Web interface edit records
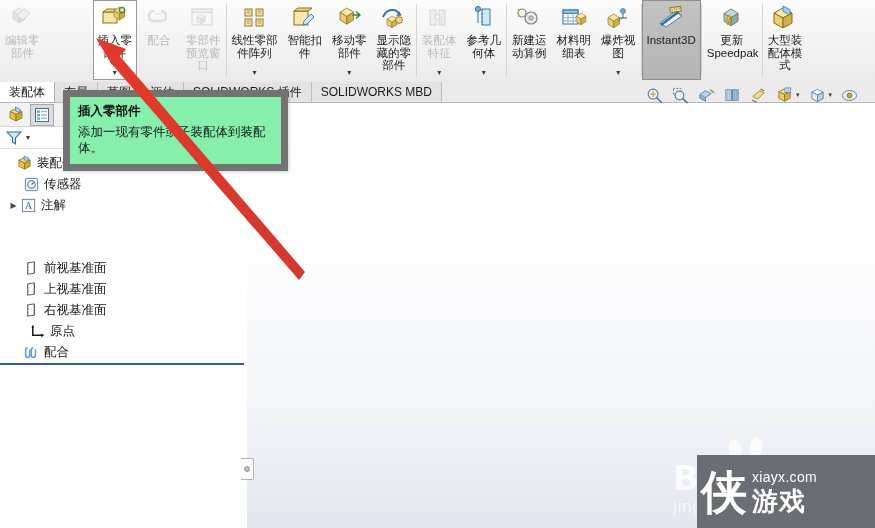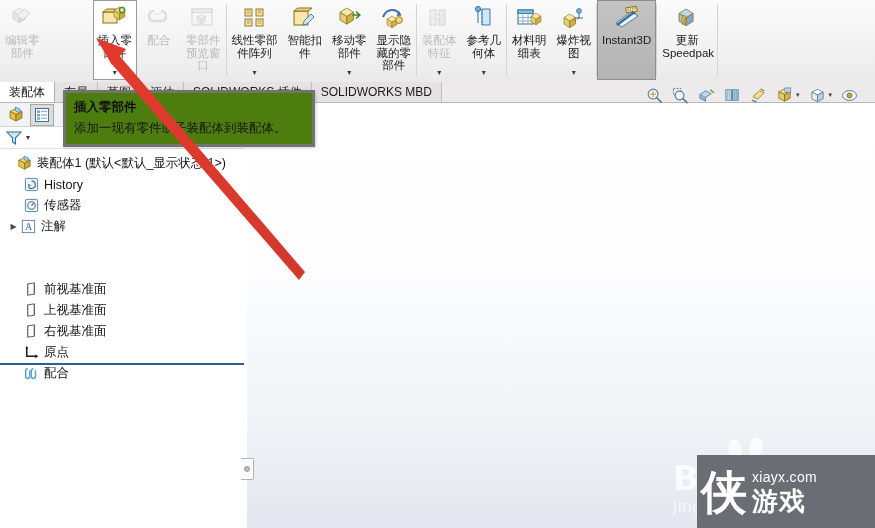--- a/index.html
+++ b/index.html
@@ -308,6 +308,18 @@
         <span class="caret">▾</span>
       </div>
       <div class="rsep"></div>
+      <div class="rbtn">
+        <span class="glyph">
+          <svg width="30" height="28" viewBox="0 0 30 28">
+            <circle cx="17" cy="13" r="6" fill="#ebebeb" stroke="#7f7f7f" stroke-width="1.2"></circle>
+            <circle cx="17" cy="13" r="2.1" fill="#cfcfcf" stroke="#7f7f7f" stroke-width=".9"></circle>
+            <circle cx="8" cy="8" r="4" fill="#f5f5f5" stroke="#7f7f7f" stroke-width="1.1"></circle>
+            <path d="M4,4 l2,2 M3,8 l2,0 M4,12 l2,-2" stroke="#c8a43a" stroke-width="1.2"></path>
+          </svg>
+        </span>
+        <span class="cap">新建运
+动算例</span>
+      </div>
       <div class="rbtn">
         <span class="glyph">
           <svg width="30" height="28" viewBox="0 0 30 28">

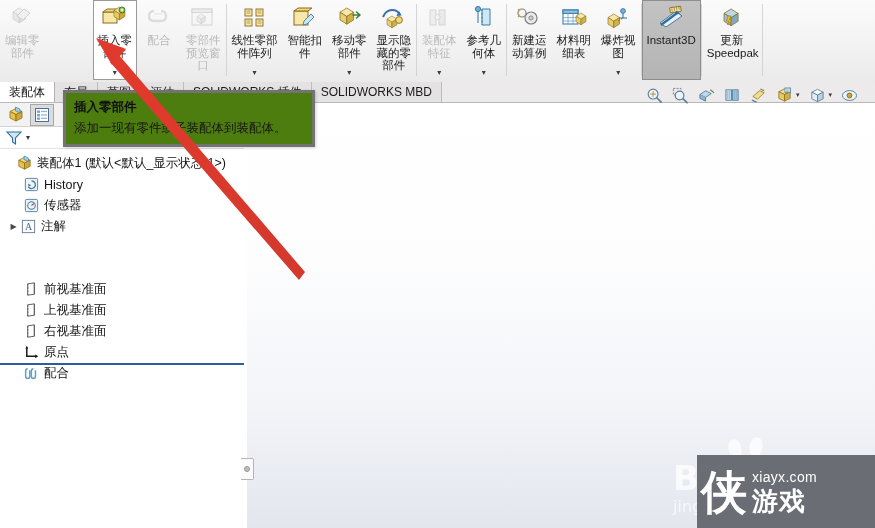--- a/index.html
+++ b/index.html
@@ -383,6 +383,19 @@
 Speedpak</span>
       </div>
       <div class="rsep"></div>
+      <div class="rbtn">
+        <span class="glyph">
+          <svg width="30" height="28" viewBox="0 0 30 28">
+            <polygon points="4,8 13,3 22,8 13,13" fill="#f7e7a8" stroke="#8a6d1e" stroke-width="1"></polygon>
+            <polygon points="4,8 13,13 13,23 4,18" fill="#e8cf74" stroke="#8a6d1e" stroke-width="1"></polygon>
+            <polygon points="22,8 13,13 13,23 22,18" fill="#d0b146" stroke="#8a6d1e" stroke-width="1"></polygon>
+            <polygon points="13,1 20,4.6 20,10 13,6.4" fill="#9ed0ea" stroke="#3b7ea8" stroke-width=".8"></polygon>
+          </svg>
+        </span>
+        <span class="cap">大型装
+配体模
+式</span>
+      </div>
     </div>
 
   <div id="tabstrip">

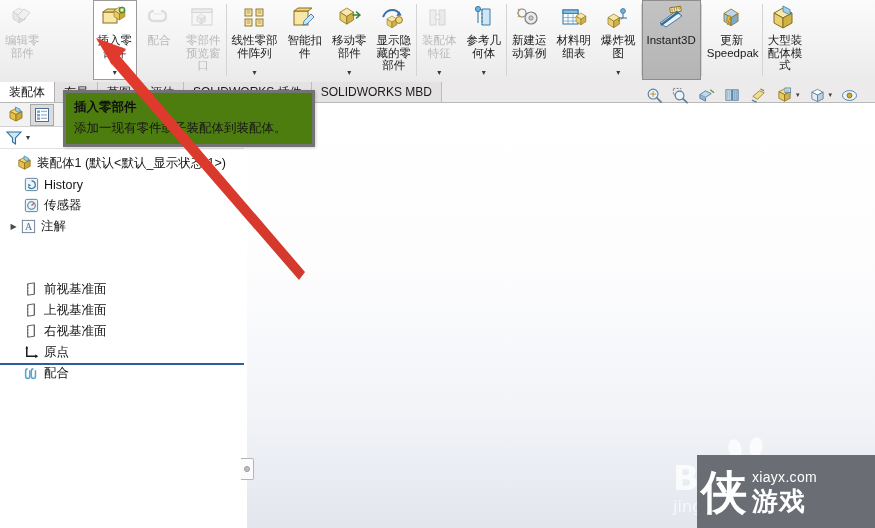--- a/index.html
+++ b/index.html
@@ -127,8 +127,8 @@
 
   
   #tooltip{
-    position:absolute;left:63px;top:90px;width:252px;
-    background:#4d7c0f;border:3px solid #737373;
+    position:absolute;left:63px;top:90px;width:225px;
+    background:#86efac;border:7px solid #737373;
     box-shadow:1px 1px 3px rgba(0,0,0,.18);
     padding:6px 8px 8px 8px;box-sizing:border-box;z-index:40;
   }

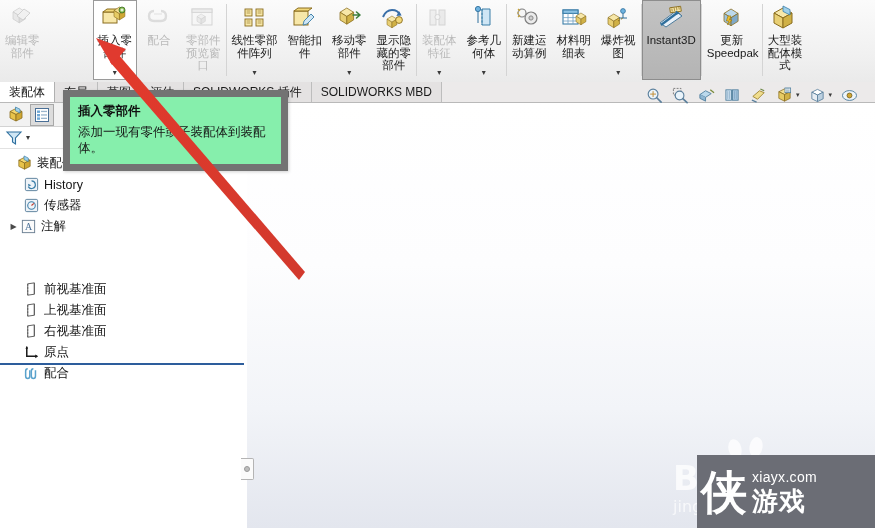--- a/index.html
+++ b/index.html
@@ -461,16 +461,6 @@
         <span class="tlbl">装配体1  (默认&lt;默认_显示状态-1&gt;)</span>
       </div>
       <div id="tree-items">
-          <div class="tnode child" style="padding-left: 22px;">
-            <span class="tico">
-              <svg width="17" height="17" viewBox="0 0 18 18">
-                <rect x="2.5" y="2.5" width="13" height="13" rx="1.5" fill="#eef3f8" stroke="#5a7f9c" stroke-width="1"></rect>
-                <path d="M9,5.2 a4,4 0 1 1 -3.4,6" fill="none" stroke="#3b7ea8" stroke-width="1.3"></path>
-                <path d="M5.2,8.2 l.8,3 2.8,-1.4 Z" fill="#3b7ea8"></path>
-              </svg>
-            </span>
-            <span class="tlbl">History</span>
-          </div>
           <div class="tnode child" style="padding-left: 22px;">
             <span class="tico">
               <svg width="17" height="17" viewBox="0 0 18 18">

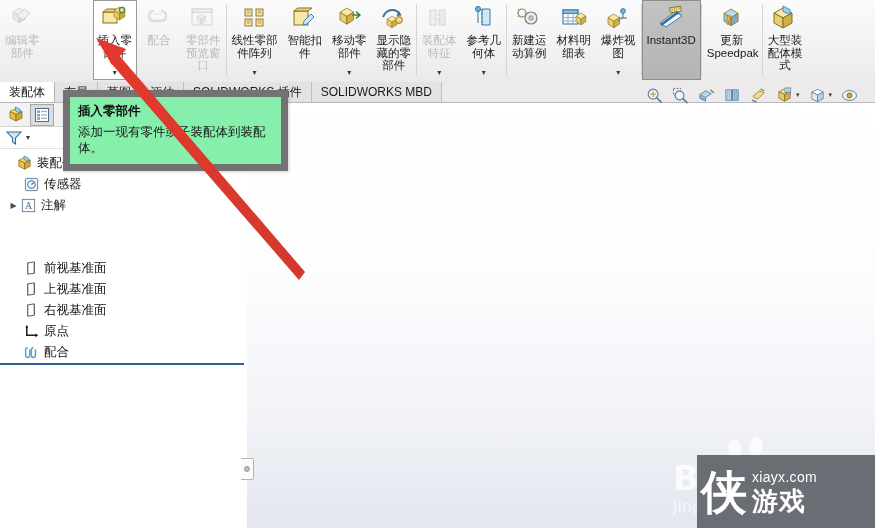--- a/index.html
+++ b/index.html
@@ -511,7 +511,7 @@
             </span>
             <span class="tlbl">右视基准面</span>
           </div>
-          <div class="tnode child" style="padding-left: 22px; font-family: Liberation Serif, serif;">
+          <div class="tnode child" style="padding-left: 28px; font-family: Liberation Serif, serif;">
             <span class="tico">
               <svg width="17" height="17" viewBox="0 0 18 18">
                 <path d="M4,3 L4,13 L15,13" fill="none" stroke="#1b1b1b" stroke-width="1.6"></path>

• GOAL OF THE EXERCISE
Write the lines above out again exactly, without any of their pictures.

• EXERCISE RESULT
--- a/index.html
+++ b/index.html
@@ -308,6 +308,18 @@
         <span class="caret">▾</span>
       </div>
       <div class="rsep"></div>
+      <div class="rbtn">
+        <span class="glyph">
+          <svg width="30" height="28" viewBox="0 0 30 28">
+            <circle cx="17" cy="13" r="6" fill="#ebebeb" stroke="#7f7f7f" stroke-width="1.2"></circle>
+            <circle cx="17" cy="13" r="2.1" fill="#cfcfcf" stroke="#7f7f7f" stroke-width=".9"></circle>
+            <circle cx="8" cy="8" r="4" fill="#f5f5f5" stroke="#7f7f7f" stroke-width="1.1"></circle>
+            <path d="M4,4 l2,2 M3,8 l2,0 M4,12 l2,-2" stroke="#c8a43a" stroke-width="1.2"></path>
+          </svg>
+        </span>
+        <span class="cap">新建运
+动算例</span>
+      </div>
       <div class="rbtn">
         <span class="glyph">
           <svg width="30" height="28" viewBox="0 0 30 28">

--- a/index.html
+++ b/index.html
@@ -383,6 +383,19 @@
 Speedpak</span>
       </div>
       <div class="rsep"></div>
+      <div class="rbtn">
+        <span class="glyph">
+          <svg width="30" height="28" viewBox="0 0 30 28">
+            <polygon points="4,8 13,3 22,8 13,13" fill="#f7e7a8" stroke="#8a6d1e" stroke-width="1"></polygon>
+            <polygon points="4,8 13,13 13,23 4,18" fill="#e8cf74" stroke="#8a6d1e" stroke-width="1"></polygon>
+            <polygon points="22,8 13,13 13,23 22,18" fill="#d0b146" stroke="#8a6d1e" stroke-width="1"></polygon>
+            <polygon points="13,1 20,4.6 20,10 13,6.4" fill="#9ed0ea" stroke="#3b7ea8" stroke-width=".8"></polygon>
+          </svg>
+        </span>
+        <span class="cap">大型装
+配体模
+式</span>
+      </div>
     </div>
 
   <div id="tabstrip">

--- a/index.html
+++ b/index.html
@@ -127,8 +127,8 @@
 
   
   #tooltip{
-    position:absolute;left:63px;top:90px;width:252px;
-    background:#4d7c0f;border:3px solid #737373;
+    position:absolute;left:63px;top:90px;width:225px;
+    background:#86efac;border:7px solid #737373;
     box-shadow:1px 1px 3px rgba(0,0,0,.18);
     padding:6px 8px 8px 8px;box-sizing:border-box;z-index:40;
   }

--- a/index.html
+++ b/index.html
@@ -461,16 +461,6 @@
         <span class="tlbl">装配体1  (默认&lt;默认_显示状态-1&gt;)</span>
       </div>
       <div id="tree-items">
-          <div class="tnode child" style="padding-left: 22px;">
-            <span class="tico">
-              <svg width="17" height="17" viewBox="0 0 18 18">
-                <rect x="2.5" y="2.5" width="13" height="13" rx="1.5" fill="#eef3f8" stroke="#5a7f9c" stroke-width="1"></rect>
-                <path d="M9,5.2 a4,4 0 1 1 -3.4,6" fill="none" stroke="#3b7ea8" stroke-width="1.3"></path>
-                <path d="M5.2,8.2 l.8,3 2.8,-1.4 Z" fill="#3b7ea8"></path>
-              </svg>
-            </span>
-            <span class="tlbl">History</span>
-          </div>
           <div class="tnode child" style="padding-left: 22px;">
             <span class="tico">
               <svg width="17" height="17" viewBox="0 0 18 18">

--- a/index.html
+++ b/index.html
@@ -511,7 +511,7 @@
             </span>
             <span class="tlbl">右视基准面</span>
           </div>
-          <div class="tnode child" style="padding-left: 22px; font-family: Liberation Serif, serif;">
+          <div class="tnode child" style="padding-left: 28px; font-family: Liberation Serif, serif;">
             <span class="tico">
               <svg width="17" height="17" viewBox="0 0 18 18">
                 <path d="M4,3 L4,13 L15,13" fill="none" stroke="#1b1b1b" stroke-width="1.6"></path>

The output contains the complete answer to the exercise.